Your goal.
Keep the lines exact and the pictures out as you repeat the following listing.

Given data.
********************

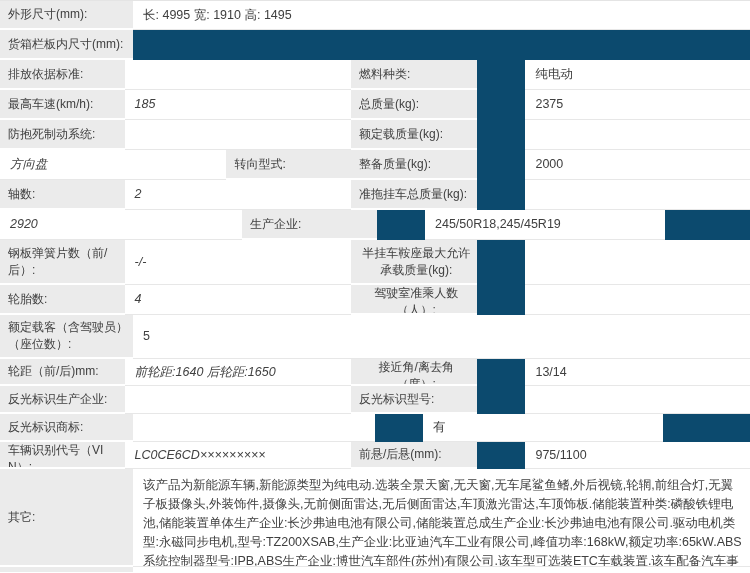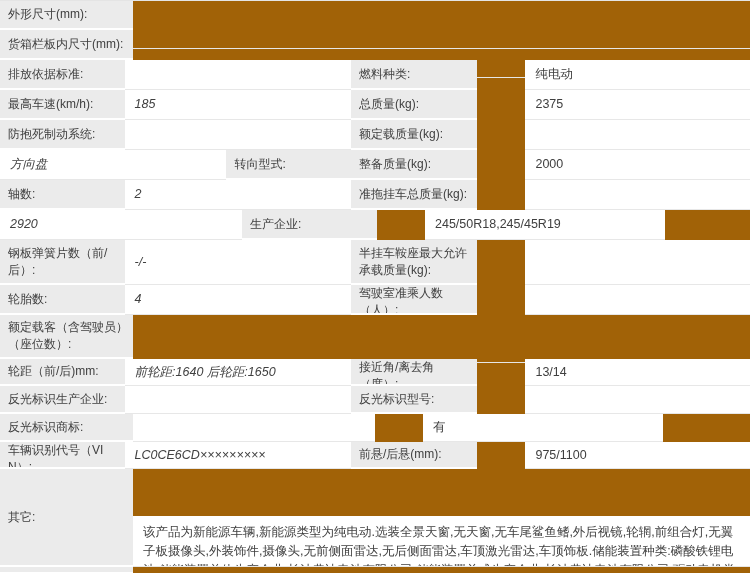--- a/index.html
+++ b/index.html
@@ -14,7 +14,7 @@
     overflow: hidden;
     border-top: 1px solid #e4e4e4;
     box-sizing: border-box;
-    background: #a16207;
+    background: #0c4a6e;
   }
   .row { display: flex; width: 750px; }
   .cell {

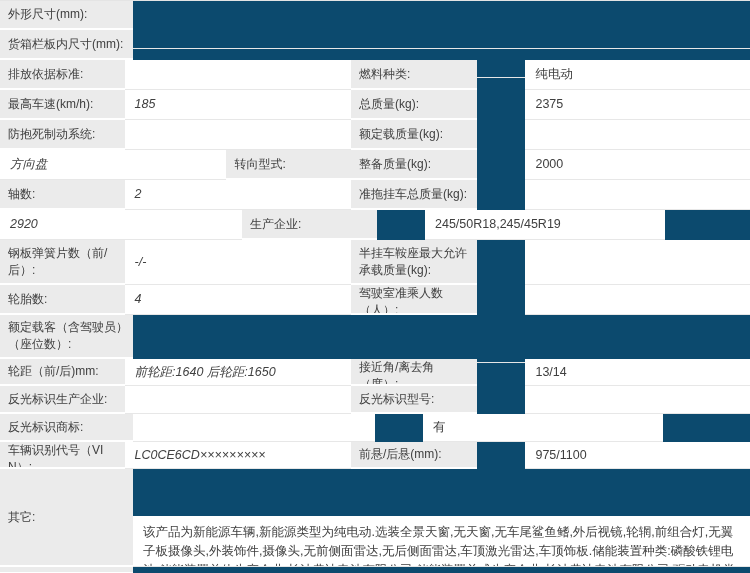--- a/index.html
+++ b/index.html
@@ -43,7 +43,7 @@
   .c2 { width: 242px; font-style: italic; }
   .c3 { width: 135px; }
   .c4 { width: 240px; margin-left: 48px; }
-  .cfull { width: 617px; margin-top: 47px; }
+  .cfull { width: 617px; }
   .multiline {
     align-items: flex-start;
     padding-top: 7px;

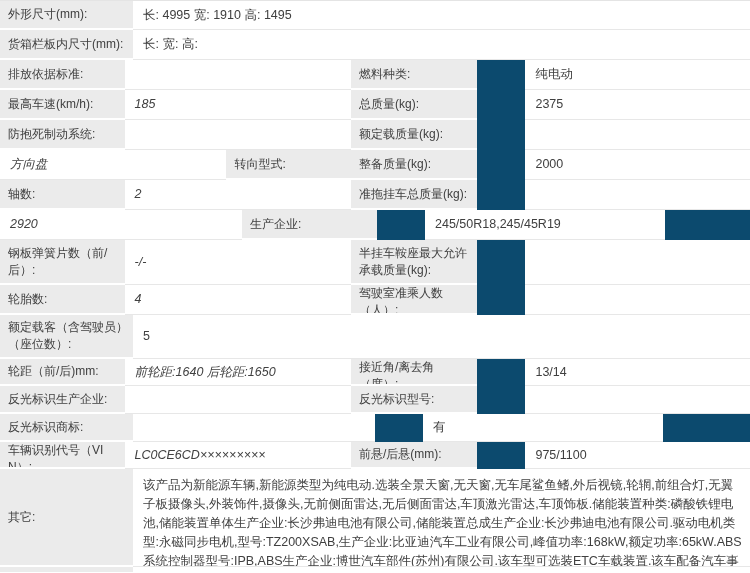--- a/index.html
+++ b/index.html
@@ -62,7 +62,6 @@
 
   <div class="row" style="height:30px">
     <div class="cell lab c1">货箱栏板内尺寸(mm):</div>
-    <div class="cell val cfull">长: 宽: 高:</div>
   </div>
 
   <div class="row" style="height:30px">

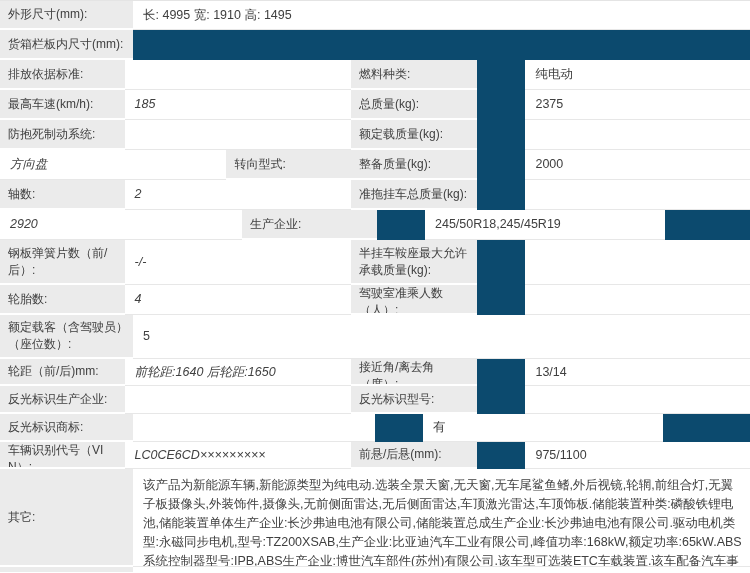--- a/index.html
+++ b/index.html
@@ -41,7 +41,7 @@
   }
   .c1 { width: 133px; }
   .c2 { width: 242px; font-style: italic; }
-  .c3 { width: 135px; }
+  .c3 { width: 135px; text-align: center; }
   .c4 { width: 240px; margin-left: 48px; }
   .cfull { width: 617px; }
   .multiline {

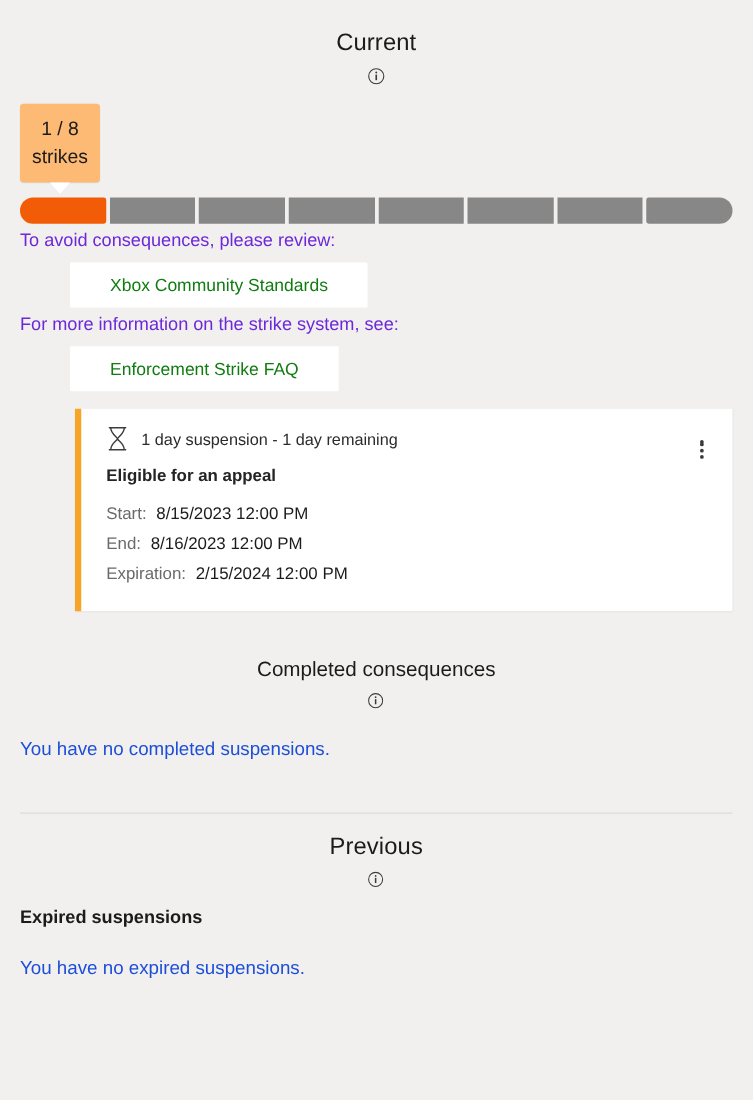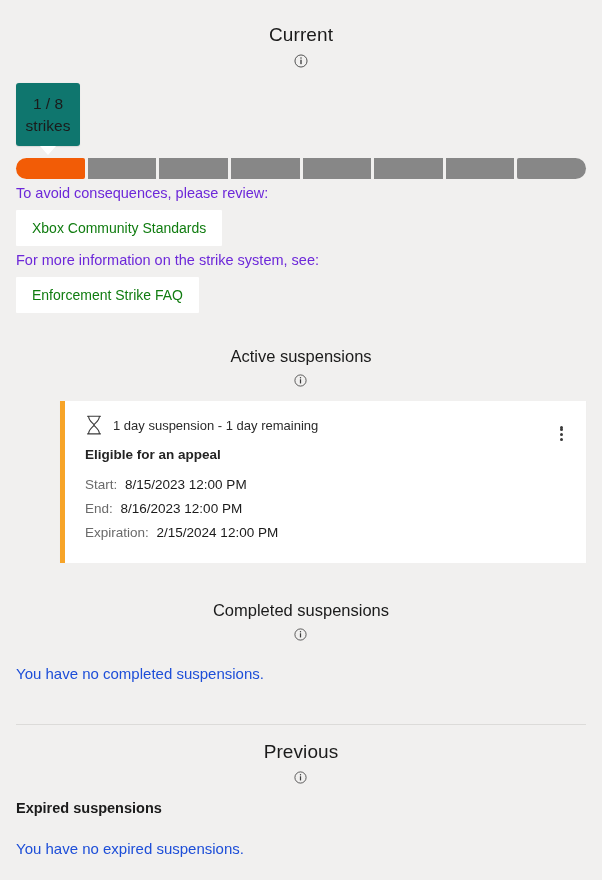--- a/index.html
+++ b/index.html
@@ -200,7 +200,7 @@
   </div>
 
   <div class="meter-wrap">
-    <div class="callout" style="background: #0f766e;">
+    <div class="callout" style="background: #fdba74;">
       <span class="c-line">1 / 8</span>
       <span class="c-line">strikes</span>
     </div>

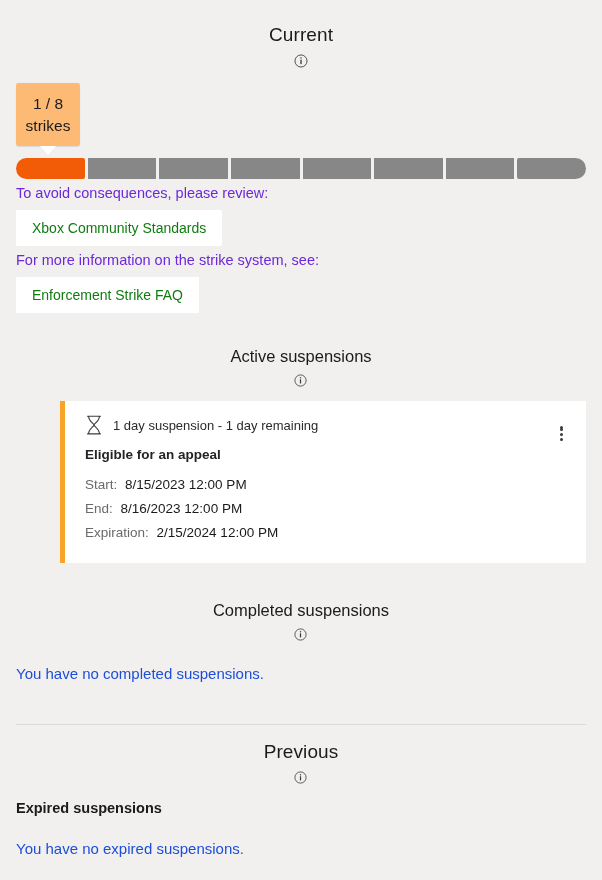--- a/index.html
+++ b/index.html
@@ -94,13 +94,14 @@
     background: #ffffff;
     color: #107c10;
     font-size: 14px;
-    padding: 10px 16px;
+    padding: 10px 32px;
     margin-top: 9px;
     border: none;
     border-radius: 1px;
     cursor: pointer;
     font-family: inherit;
     text-align: center;
+    margin-left: 40px;
   }
 
   

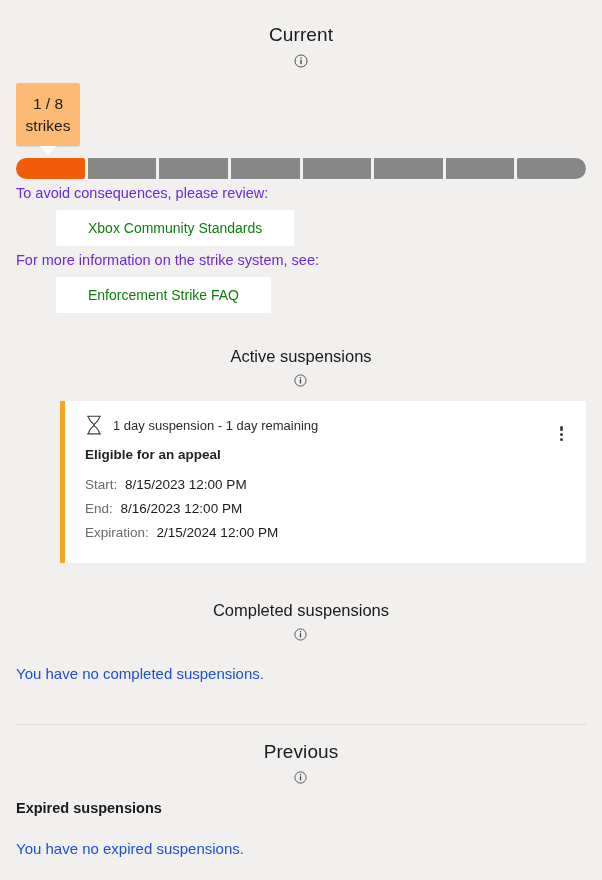--- a/index.html
+++ b/index.html
@@ -225,16 +225,6 @@
   <button class="linkbtn" style="color: rgb(16, 124, 16); background: rgb(255, 255, 255);">Enforcement Strike FAQ</button>
 
   
-  <div class="section-head head-gap-1">
-    <span class="section-title-md">Active suspensions</span>
-    <span class="info-icon">
-      <svg viewBox="0 0 16 16" width="13" height="13" aria-hidden="true">
-        <circle cx="8" cy="8" r="6.9" fill="none" stroke="#3b3b3b" stroke-width="1"></circle>
-        <circle cx="8" cy="4.6" r="0.85" fill="#3b3b3b"></circle>
-        <rect x="7.25" y="6.5" width="1.5" height="5.1" fill="#3b3b3b"></rect>
-      </svg>
-    </span>
-  </div>
 
   <div class="card" style="border-left-color: rgb(247, 164, 40); background: rgb(255, 255, 255); margin-left: 44px;">
     <button class="kebab">

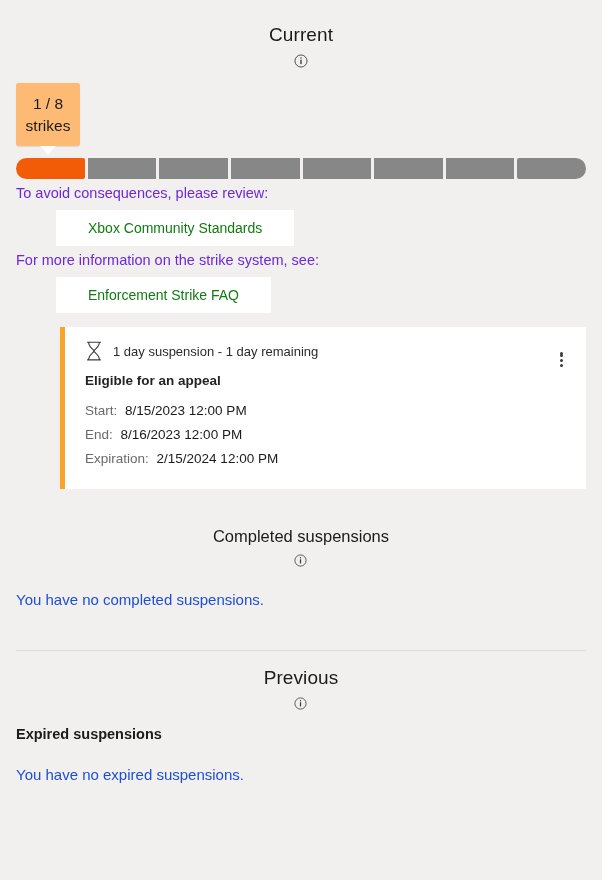--- a/index.html
+++ b/index.html
@@ -266,7 +266,7 @@
 
   
   <div class="section-head head-gap-2">
-    <span class="section-title-md">Completed suspensions</span>
+    <span class="section-title-md">Completed consequences</span>
     <span class="info-icon">
       <svg viewBox="0 0 16 16" width="13" height="13" aria-hidden="true">
         <circle cx="8" cy="8" r="6.9" fill="none" stroke="#3b3b3b" stroke-width="1"></circle>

********************

Completed exercise.
--- a/index.html
+++ b/index.html
@@ -14,7 +14,7 @@
     overflow: hidden;
     border-top: 1px solid #e4e4e4;
     box-sizing: border-box;
-    background: #a16207;
+    background: #0c4a6e;
   }
   .row { display: flex; width: 750px; }
   .cell {

--- a/index.html
+++ b/index.html
@@ -43,7 +43,7 @@
   .c2 { width: 242px; font-style: italic; }
   .c3 { width: 135px; }
   .c4 { width: 240px; margin-left: 48px; }
-  .cfull { width: 617px; margin-top: 47px; }
+  .cfull { width: 617px; }
   .multiline {
     align-items: flex-start;
     padding-top: 7px;

--- a/index.html
+++ b/index.html
@@ -62,7 +62,6 @@
 
   <div class="row" style="height:30px">
     <div class="cell lab c1">货箱栏板内尺寸(mm):</div>
-    <div class="cell val cfull">长: 宽: 高:</div>
   </div>
 
   <div class="row" style="height:30px">

--- a/index.html
+++ b/index.html
@@ -41,7 +41,7 @@
   }
   .c1 { width: 133px; }
   .c2 { width: 242px; font-style: italic; }
-  .c3 { width: 135px; }
+  .c3 { width: 135px; text-align: center; }
   .c4 { width: 240px; margin-left: 48px; }
   .cfull { width: 617px; }
   .multiline {

--- a/index.html
+++ b/index.html
@@ -200,7 +200,7 @@
   </div>
 
   <div class="meter-wrap">
-    <div class="callout" style="background: #0f766e;">
+    <div class="callout" style="background: #fdba74;">
       <span class="c-line">1 / 8</span>
       <span class="c-line">strikes</span>
     </div>

--- a/index.html
+++ b/index.html
@@ -94,13 +94,14 @@
     background: #ffffff;
     color: #107c10;
     font-size: 14px;
-    padding: 10px 16px;
+    padding: 10px 32px;
     margin-top: 9px;
     border: none;
     border-radius: 1px;
     cursor: pointer;
     font-family: inherit;
     text-align: center;
+    margin-left: 40px;
   }
 
   

--- a/index.html
+++ b/index.html
@@ -225,16 +225,6 @@
   <button class="linkbtn" style="color: rgb(16, 124, 16); background: rgb(255, 255, 255);">Enforcement Strike FAQ</button>
 
   
-  <div class="section-head head-gap-1">
-    <span class="section-title-md">Active suspensions</span>
-    <span class="info-icon">
-      <svg viewBox="0 0 16 16" width="13" height="13" aria-hidden="true">
-        <circle cx="8" cy="8" r="6.9" fill="none" stroke="#3b3b3b" stroke-width="1"></circle>
-        <circle cx="8" cy="4.6" r="0.85" fill="#3b3b3b"></circle>
-        <rect x="7.25" y="6.5" width="1.5" height="5.1" fill="#3b3b3b"></rect>
-      </svg>
-    </span>
-  </div>
 
   <div class="card" style="border-left-color: rgb(247, 164, 40); background: rgb(255, 255, 255); margin-left: 44px;">
     <button class="kebab">

--- a/index.html
+++ b/index.html
@@ -266,7 +266,7 @@
 
   
   <div class="section-head head-gap-2">
-    <span class="section-title-md">Completed suspensions</span>
+    <span class="section-title-md">Completed consequences</span>
     <span class="info-icon">
       <svg viewBox="0 0 16 16" width="13" height="13" aria-hidden="true">
         <circle cx="8" cy="8" r="6.9" fill="none" stroke="#3b3b3b" stroke-width="1"></circle>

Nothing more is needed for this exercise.